Empapado de versos y guitarras

Desde los diez años de edad, el joven granmense Luis Yordanis Rondón Leyva se enamoró de la música tradicional cubana y hoy dirige su propio proyecto cultural, Son del Golfo

Autor:

Osviel Castro Medel

MANZANILLO, Granma.— A los diez años se «enfermó» para siempre. A esa edad sus padres comenzaron a llevarlo a los aguaceros de son y de trova que caían a menudo en esta ciudad costera y así Luis Yordanis Rondón Leyva se empapó de versos o guitarras.

Por eso ahora, 14 abriles después, resulta un «extraño» para algunos coetáneos; porque él, desde esa infancia de sonidos hechizadores, no ha podido zafarse del oído a Chapotín, Ignacio Piñeiro y otros músicos gloriosos de generaciones pasadas que algunos jóvenes desconocen.

«La gente me mira con esto —dice señalando a sus audífonos— y cree que estoy disfrutando un reguetón o algo parecido, pero lo que yo escucho casi siempre es música tradicional cubana».

Su «enfermedad» por esos ritmos cobró fuerza cuando su vecino Alberto Moreno le enseñó, en la niñez, a tocar la guitarra. Y se hizo mayor hace un lustro, cuando se graduó como instructor de arte de la Brigada José Martí.

Pero lo que en verdad colmó la calentura espiritual de Luis Yordanis fue el nacimiento, hace poco más de dos años, del grupo Son del Golfo, proyecto cultural que dirige y que alcanzó en 2011 uno de los premios nacionales Escaramujo, otorgado por la Brigada... en la modalidad de música.

Una de las singularidades de esa agrupación es que está compuesta por tres mozos instructores de arte y cinco personas «mayores», de hasta 50 años.

«A pesar de la diferencia de edad, nos llevamos como hermanos, trabajamos juntos en los arreglos, en el montaje de los números. Todos son muy buenos, yo diría que estelares en la música; los miro y aunque sé que uno es arrocero, el otro cerrajero... no me explico cómo no integran un grupo profesional.

«Y otra cosa que observé desde el primer día: no tienen miedo a enfrentar ningún público, están curados de espanto», sentencia este muchacho de 24 años que labora en el campamento de pioneros Que siempre brille el sol.

Eso y la seriedad colectiva justifican el éxito de Luis Yordanis frente a Son del Golfo, cuyo repertorio —números que van desde Yo como candela hasta Linda Paloma— ya es conocido en disímiles barrios de Manzanillo.

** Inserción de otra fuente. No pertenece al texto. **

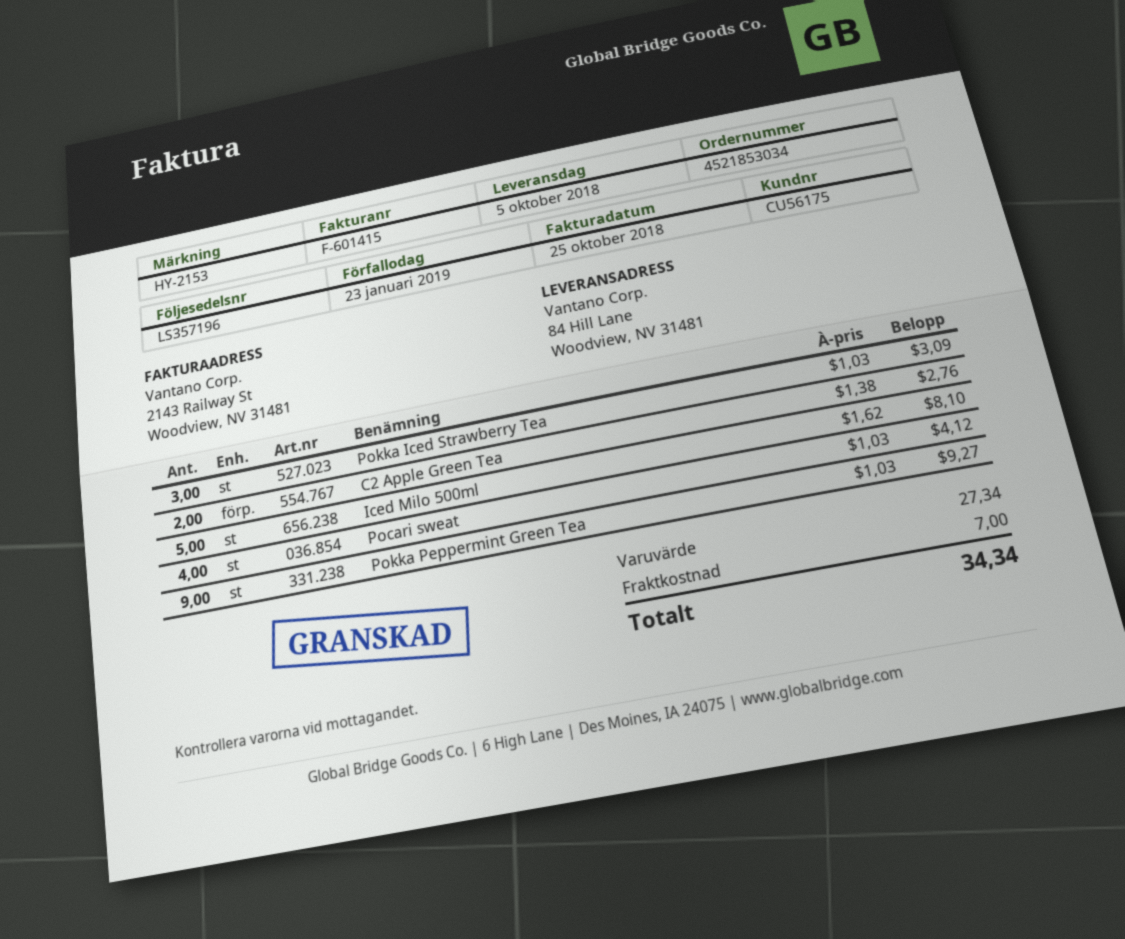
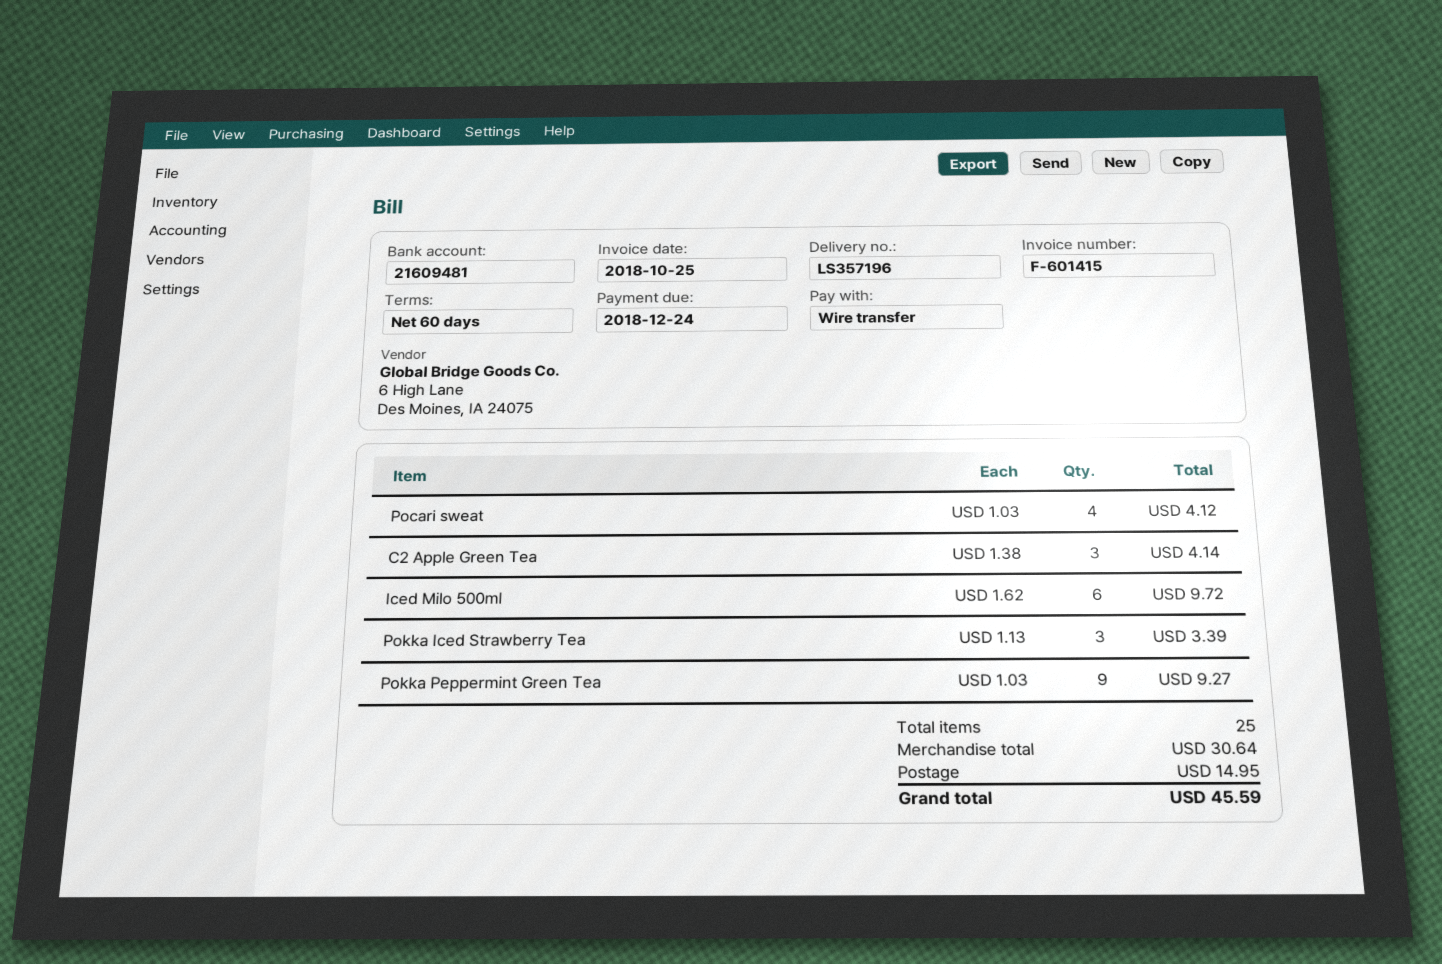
due date: 2019-01-23 -> 2018-12-24
Pokka Iced Strawberry Tea: 3 x 1.03 = 3.09 -> 3 x 1.13 = 3.39
C2 Apple Green Tea: 2 x 1.38 = 2.76 -> 3 x 1.38 = 4.14
Iced Milo 500ml: 5 x 1.62 = 8.10 -> 6 x 1.62 = 9.72
subtotal: 27.34 -> 30.64
shipping: 7.00 -> 14.95
total: 34.34 -> 45.59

«Pretendemos seguir nuestra labor comunitaria, difundir esta música en cada rinconcito y que la gente sepa valorarla, lo del premio llegó sin buscarlo y nos ha embullado mucho. Descansamos poco, actuamos a cualquier hora del día, cuando el trabajo de cada uno lo permita».

Luis reconoce que con Son... ha aprendido bastante, aunque no deja de reconocer a las agrupaciones América Libre y Aché, las cuales terminaron de infiltrarle en las venas el bichito de la música tradicional cubana.

Cuando JR le formula una pregunta capciosa, sonríe y responde sin sonrojarse: «Sí, a ratos me han dicho que soy un viejo, pero no le temo a eso. Y me preguntan si estoy loco haciendo estas cosas; pero les respondo que soy más joven que ellos porque le he encontrado un sentido hermoso a la vida y que ellos no saben lo que se están perdiendo».

Sin embargo, para él lo que más acalla esos reproches es el respeto de la mayoría. «Cuando uno ve la alegría de la gente en los barrios y ve que existe admiración por nuestro trabajo, uno solo piensa en que hay que seguir».